Model Reference — Updated

Major LLMs compared:
context, cost, capability.

Model choice affects output quality as much as prompt design. This page compares eight major LLMs on the dimensions that actually matter for production use: context window, reasoning ability, cost, and the tasks each model handles best.

Disclaimer

Pricing and context windows change frequently. Verify current specs on each provider's pricing page before making architecture decisions. Figures here are approximate as of .

01 Full Model Comparison

Major LLMs — context window, estimated cost, and primary strengths as of March 2026
Model Provider Context Window Input Cost (per 1M tokens) Primary Strengths
Claude Opus 4 Anthropic 200k tokens ~$15 Long-context reasoning, instruction following, coding
Claude Sonnet 4 Anthropic 200k tokens ~$3 Balanced capability/cost, structured output, agentic tasks
GPT-4o OpenAI 128k tokens ~$5 Multimodal input, function calling, broad benchmark coverage
o3 OpenAI 200k tokens ~$10 Deep reasoning, math, science — slower and pricier than GPT-4o
Gemini 2.0 Ultra Google DeepMind 1M tokens ~$7 Massive context, document-level tasks, native Google integration
Gemini Flash 2.0 Google DeepMind 1M tokens ~$0.07 High-volume, low-latency, cheapest frontier-quality option
Llama 3.3 70B Meta (open weights) 128k tokens Free (self-hosted) / ~$0.9 (hosted) Open weights, customisable, strong for fine-tuning
Mistral Large 2 Mistral AI 128k tokens ~$2 European compliance, multilingual, function calling

02 Decision Guide — Which Model for Which Task?

Task-to-model guidance — recommended models by use case
Use Case Recommended Why
Prototype / exploration Claude Sonnet 4 or GPT-4o Best capability-per-dollar ratio; good instruction following for iterating prompts
Complex reasoning / math o3 or Claude Opus 4 Extended thinking / reasoning chains outperform standard models on multi-step problems
Document summarisation (>100k tokens) Gemini 2.0 Ultra 1M context window handles full codebases, books, or long contract sets
High-volume, low-latency inference Gemini Flash 2.0 Lowest cost per token at frontier quality; sub-second latency at scale
On-premise or air-gapped deployment Llama 3.3 70B Open weights; can be quantized and run locally without external API calls
European data residency required Mistral Large 2 Hosted in EU; easier GDPR compliance; strong multilingual support
Agentic / tool-use workflows Claude Sonnet 4 Reliable tool-call execution, low hallucination on structured output, good instruction following
Fine-tuning for custom domain Llama 3.3 70B Open weights allow full fine-tuning; 70B is the smallest model that retains strong zero-shot capability after fine-tuning

03 How Model Choice Affects Prompting Strategy

Larger models need less hand-holding

With GPT-4o, Claude Opus 4, or Gemini Ultra, a simple zero-shot instruction often works where smaller models would need few-shot examples or an explicit chain-of-thought trigger. However, even large models benefit from explicit output format instructions.

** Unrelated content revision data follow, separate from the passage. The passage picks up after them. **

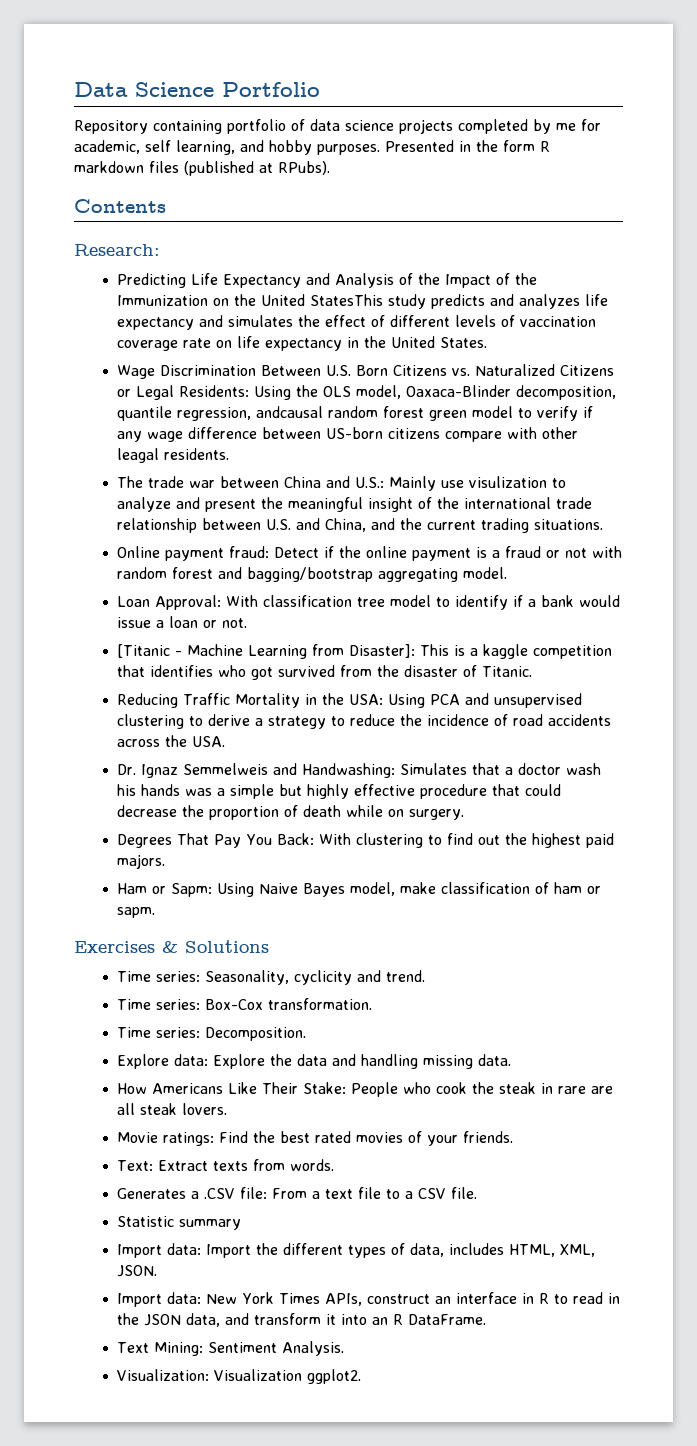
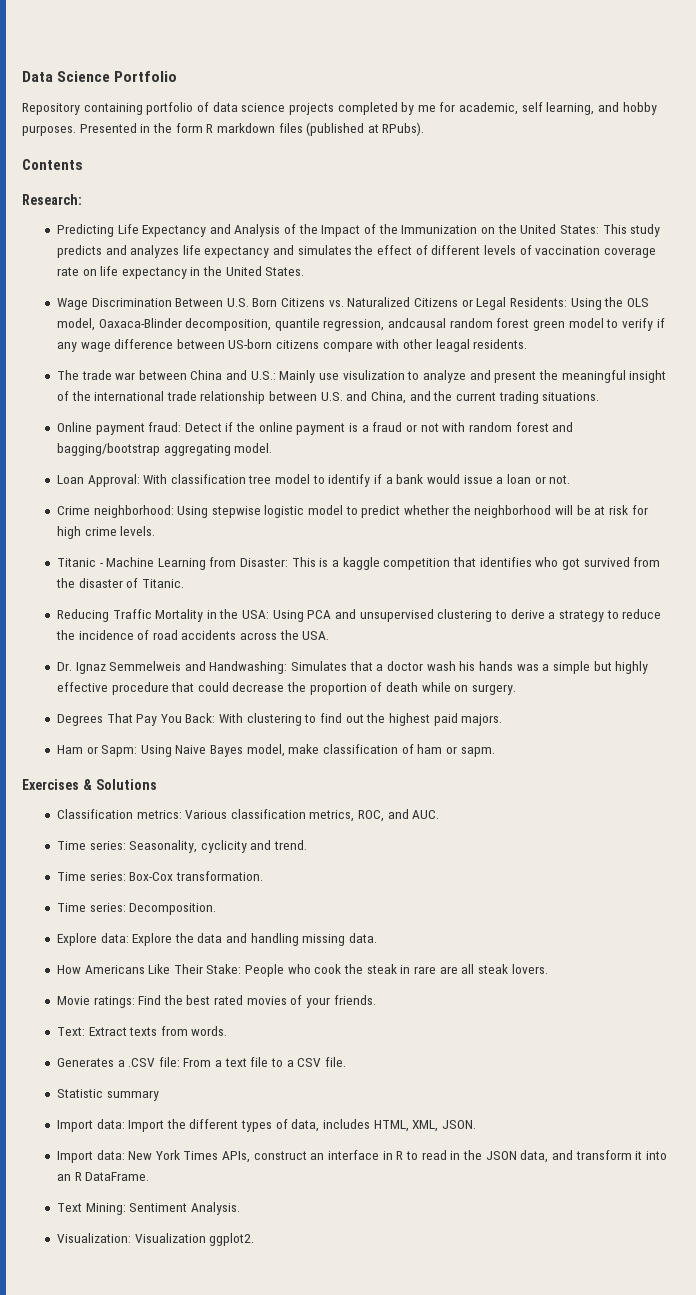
[310,294,384,306] StatesThis -> [559,224,627,234] States: This
[117,644,171,658] [Titanic -> [56,505,648,518] [56,526,156,539] [56,558,96,567] Crime neighborhood: Using stepwise logistic model to predict whether the neighborhood will be at risk for high crime levels. // Titanic
[349,644,416,658] Disaster]: -> [240,558,289,567] Disaster:
(269, 946) none -> [56,809,440,822] // Classification metrics: Various classification metrics, ROC, and AUC.

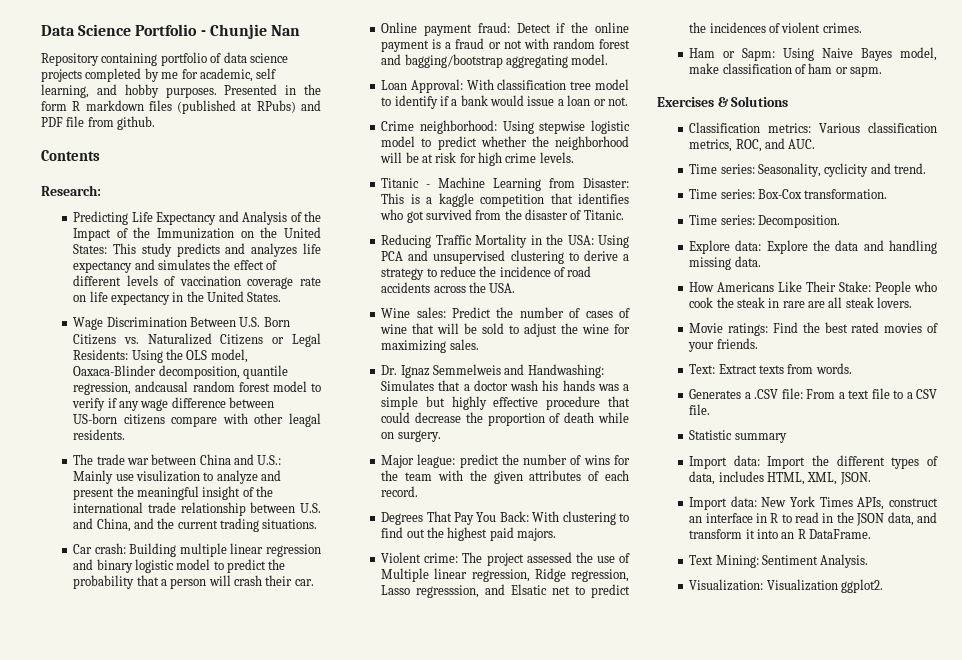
(178, 76) none -> [200,24,300,39] - Chunjie Nan
[382,122,425,136] RPubs). -> [256,100,321,113] [41,116,156,130] RPubs) and PDF file from github.
[533,320,566,331] green -> (270, 387) none
(600, 396) none -> [73,543,321,557] [73,559,286,573] [73,575,314,589] // Car crash: Building multiple linear regression and binary logistic model to predict the probability that a person will crash their car.
(330, 635) none -> [381,307,630,318] [380,323,630,337] [381,339,479,353] // Wine sales: Predict the number of cases of wine that will be sold to adjust the wine for maximizing sales.
(516, 689) none -> [381,454,630,468] [381,470,629,484] [381,486,419,497] // Major league: predict the number of wins for the team with the given attributes of each record.
(503, 720) none -> [381,552,630,566] [381,568,629,582] [381,584,630,598] [689,22,862,33] // Violent crime: The project assessed the use of Multiple linear regression, Ridge regression, Lasso regresssion, and Elsatic net to predict the incidences of violent crimes.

Reasoning models (o3, extended-thinking modes) change the CoT calculus

Models with built-in reasoning chains — OpenAI's o3 series, Claude's extended thinking mode — should not be prompted with explicit step-by-step instructions. The model handles internal reasoning automatically; adding CoT phrasing can actually degrade performance by interfering with the model's own process.

Open models require more defensive prompting

Llama and Mistral variants tend to be more sensitive to prompt format. Few-shot examples help significantly. Output format instructions must be very explicit — these models are more likely to add conversational preamble before a JSON block, breaking downstream parsers.

Context window size changes chunking strategy

With a 1M-token context, the full document strategy (pass everything in one call) is viable for most documents. With 128k or less, plan for retrieval-augmented generation (RAG) or map-reduce summarisation patterns.